(Items from a data source)

↓

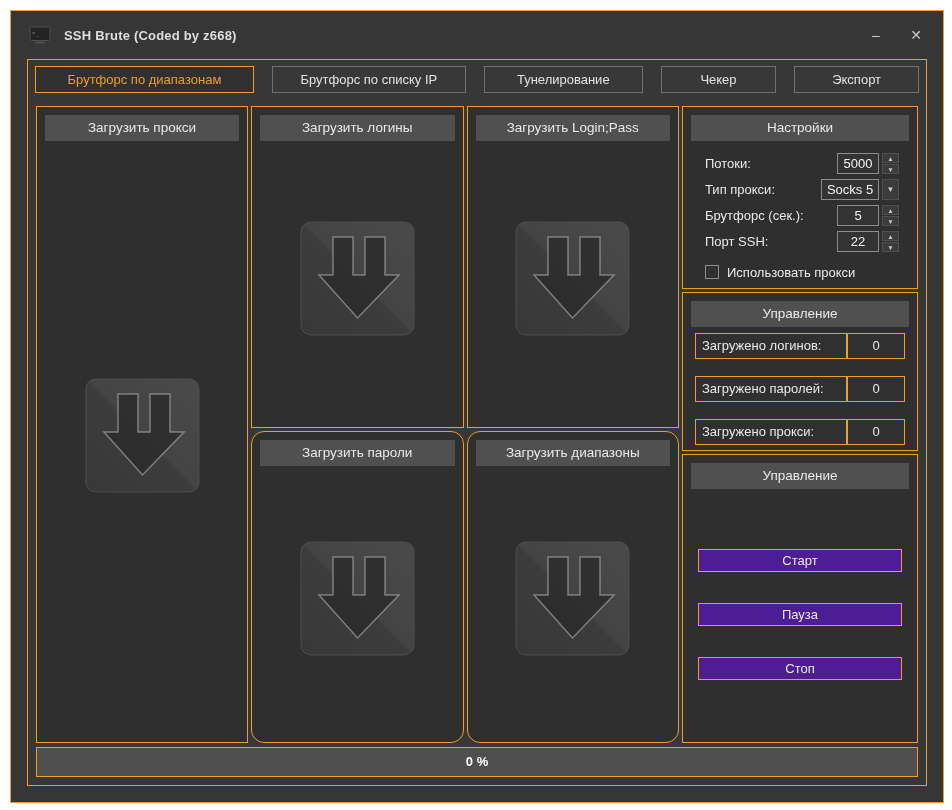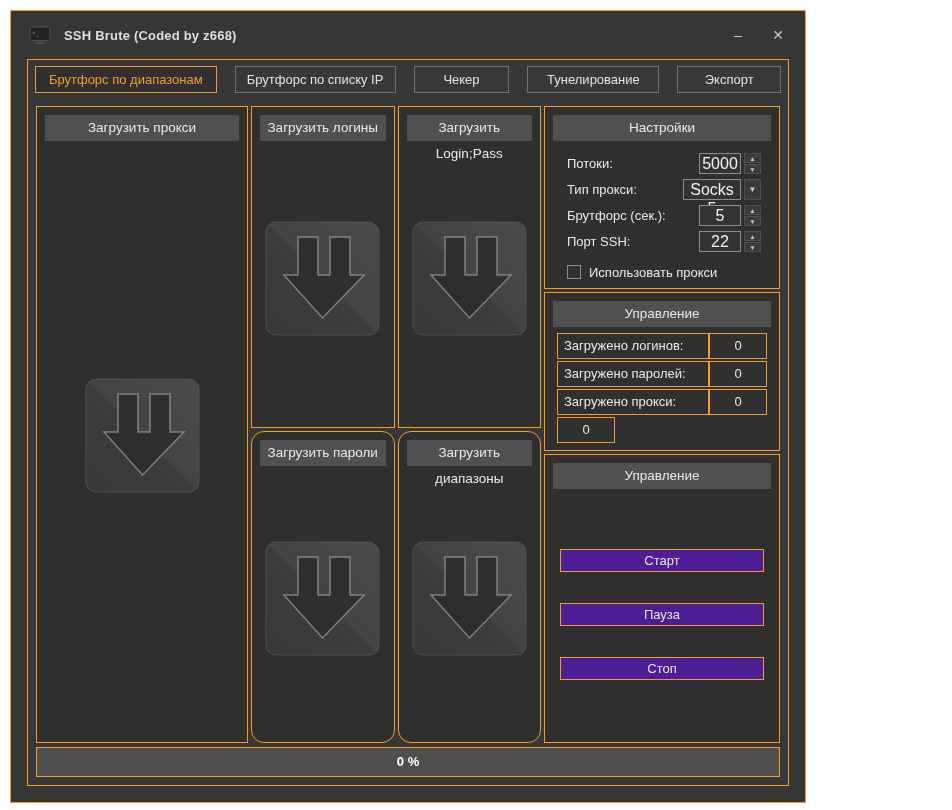--- a/index.html
+++ b/index.html
@@ -7,7 +7,7 @@
   body { position: relative; overflow: hidden; }
 
   .window {
-    position: absolute; left: 10px; top: 10px; width: 796px; height: 793px;
+    position: absolute; left: 10px; top: 10px; width: 934px; height: 793px;
     background: #363636; border: 1px solid #EE9D2E;
     display: flex; flex-direction: column;
   }

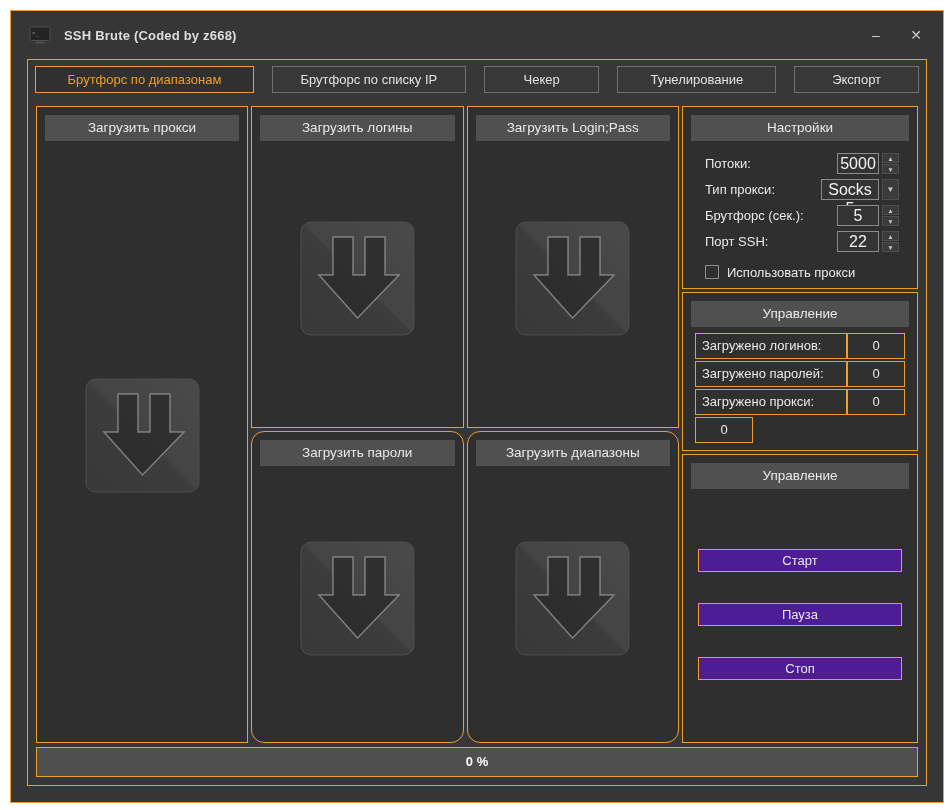--- a/index.html
+++ b/index.html
@@ -138,8 +138,8 @@
     <div class="tabstrip">
       <div class="tab tab-1 active">Брутфорс по диапазонам</div>
       <div class="tab tab-2">Брутфорс по списку IP</div>
+      <div class="tab tab-4">Тунелирование</div>
       <div class="tab tab-3">Чекер</div>
-      <div class="tab tab-4">Тунелирование</div>
       <div class="tab tab-5">Экспорт</div>
     </div>
 

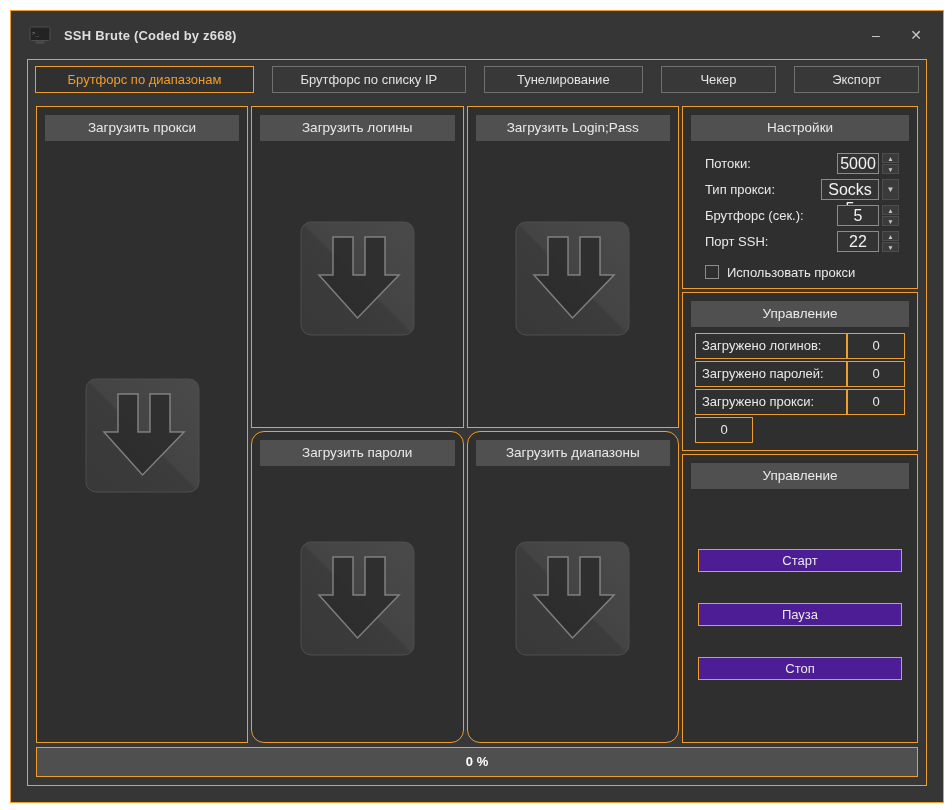--- a/index.html
+++ b/index.html
@@ -64,7 +64,7 @@
   .spinbox, .dropdown { display: flex; align-items: center; }
   .spin-value {
     width: 42px; height: 21px; line-height: 19px; border: 1px solid #8C8C8C;
-    background: #333333; color: #F2F2F2; text-align: center; font-size: 16px;
+    background: #333333; color: #F2F2F2; text-align: center; font-size: 13px;
   }
   .dd-value { width: 58px; }
   .spin-arrows { width: 17px; margin-left: 3px; display: flex; flex-direction: column; gap: 1px; }

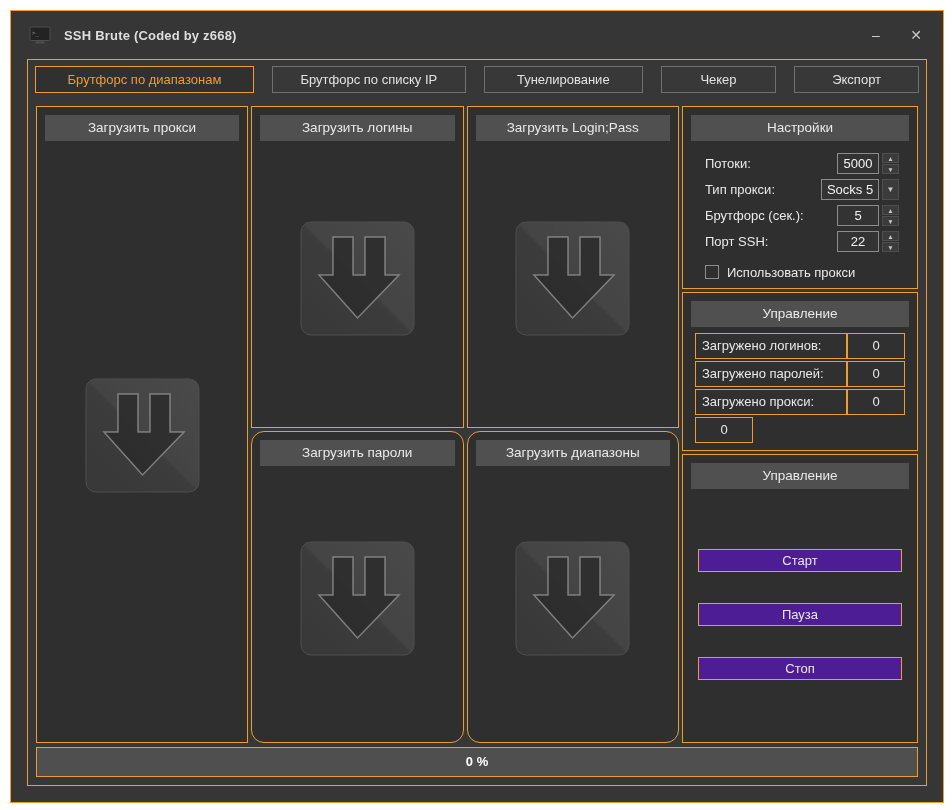--- a/index.html
+++ b/index.html
@@ -86,7 +86,7 @@
   
   .panel-stats { height: 159px; flex: none; }
   .stats-body { padding: 6px 4px 0 4px; }
-  .stat-row { display: flex; margin-bottom: 2px; height: 26px; }
+  .stat-row { display: flex; margin-bottom: 17px; height: 26px; }
   .stat-label {
     flex: 1; border: 1px solid #EE9D2E; color: #E9E9E9; font-size: 13px;
     line-height: 24px; padding-left: 6px; background: #303030;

↑

Exercise: Which lines above hold the word "class"? Copy each of them.

Task response:
     <div class="tabstrip">
       <div class="tab tab-1 active">Брутфорс по диапазонам</div>
       <div class="tab tab-2">Брутфорс по списку IP</div>
+      <div class="tab tab-4">Тунелирование</div>
       <div class="tab tab-3">Чекер</div>
-      <div class="tab tab-4">Тунелирование</div>
       <div class="tab tab-5">Экспорт</div>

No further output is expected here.